Here are a few ways in which the evaluation of a floating-point expression can differ:

(1) Floating point processors have a "current rounding mode", which could cause results to differ in the least significant bit. You can make a call which you can Get or Set the current value: round toward zero, toward -∞, or toward +∞.

(2) It sounds like the strictfp is related to the FLT_EVAL_METHOD in C which specifies the precision to be used in intermediate computations. Sometimes a new version of the compiler will use a different method than the old one (I was bitten by that one). {0,1,2} correspond to {single,double,extended} precision respectively unless overriden by higher precision operands.

(3) In the same way that a different compiler can have a different default float evaluation method, different machines can use a different float evaluation method.

(4) Single precision IEEE floating-point arithmetic is well-defined, repeatable, and machine-independent. So is double-precision. I have written (with great care) cross-platform floating-point tests which use an SHA-1 hash to check the computations for bit exactness! However, with FLT_EVAL_METHOD=2, extended precision is used for the intermediate computations, which is variously implemented using 64-bit, 80-bit or 128-bit floating point arithmetic, so it is difficult to get cross-platform and cross-compiler repeatability if extended precision is used in the intermediate computations.

(5) Floating point arithmetic is not associative, i.e.

(A + B) + C ≠ A + (B + C)

Compilers are not allowed to reorder computations of floating-point numbers because of this.

(6) Order of operations matter.

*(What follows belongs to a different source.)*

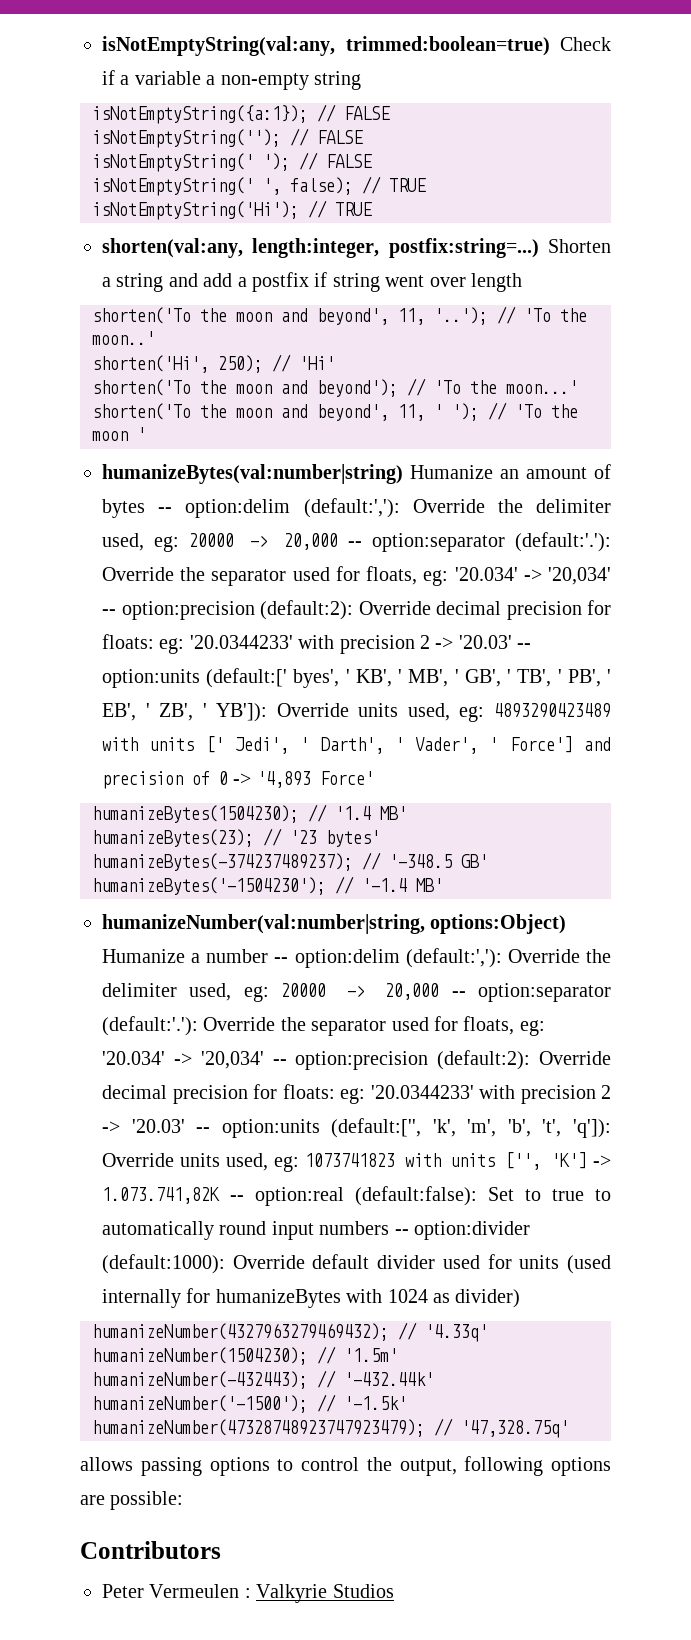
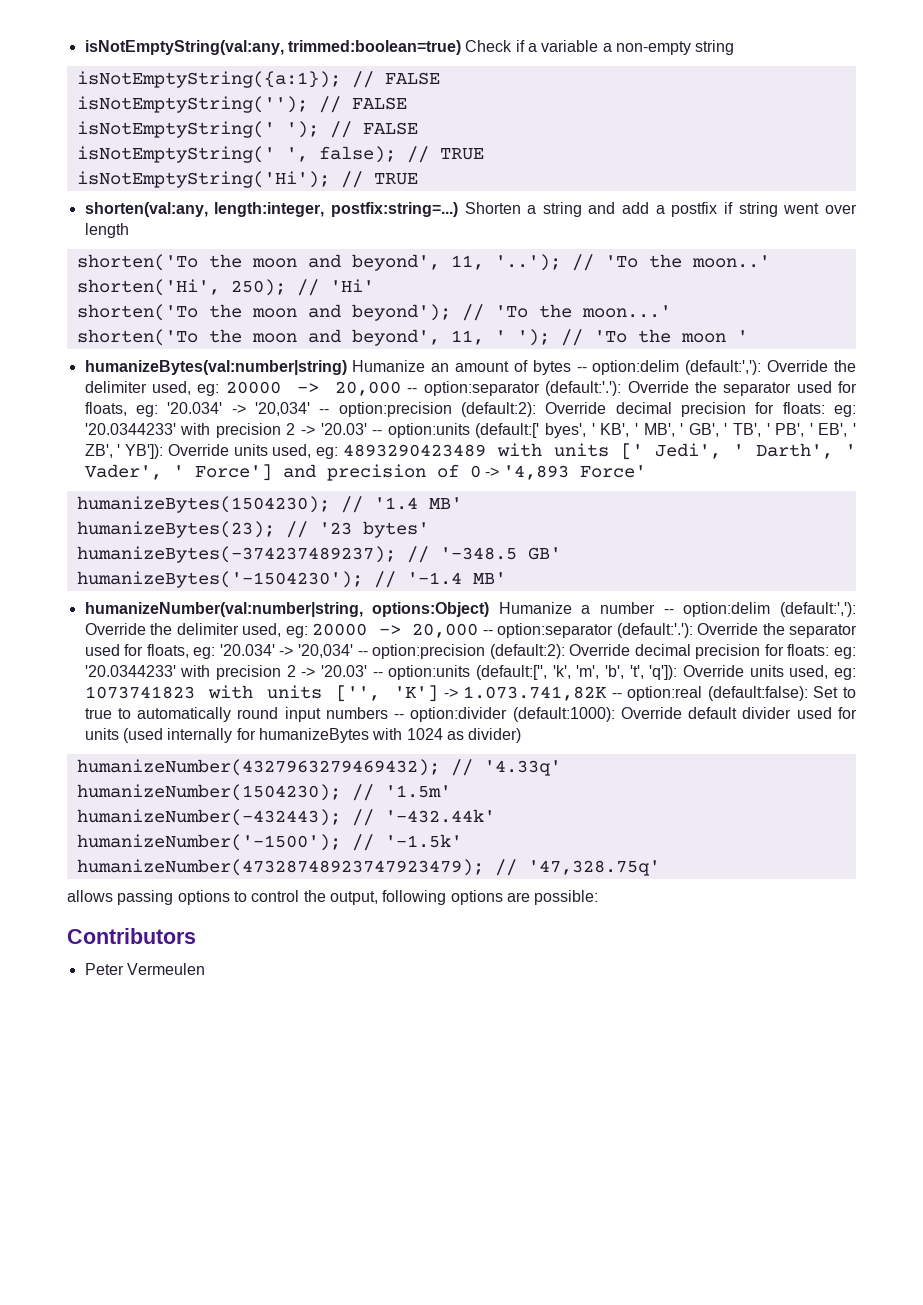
- Peter Vermeulen : Valkyrie Studios
+ Peter Vermeulen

An algorithm to compute the sum of a large set of numbers in the greatest possible precision, is to sum them in increasing order of magnitude. On the other hand, if two numbers differ enough in magnitude

B < (A * epsilon)

then summing them is a no-op:

A + B = A
Reality Pixels
  • 376
  • 2
  • 6
0

As strictfp has been eliminated, I'll offer an idea.

Some versions of Repast had / have bugs with certain random numbers being generated incorrectly*.

Even with the random seed set to the same value, as your ArrayList is created and used at a different point in your code, it is possible that you are acting on the agents in it in a different order. This is particularly true if you have any scheduled method with random priority. It is also the case if you use getAgentList() or similar to populate your subAgents list. In effect you can generate a random number(/order) that is outside the RNG for which you set the seed.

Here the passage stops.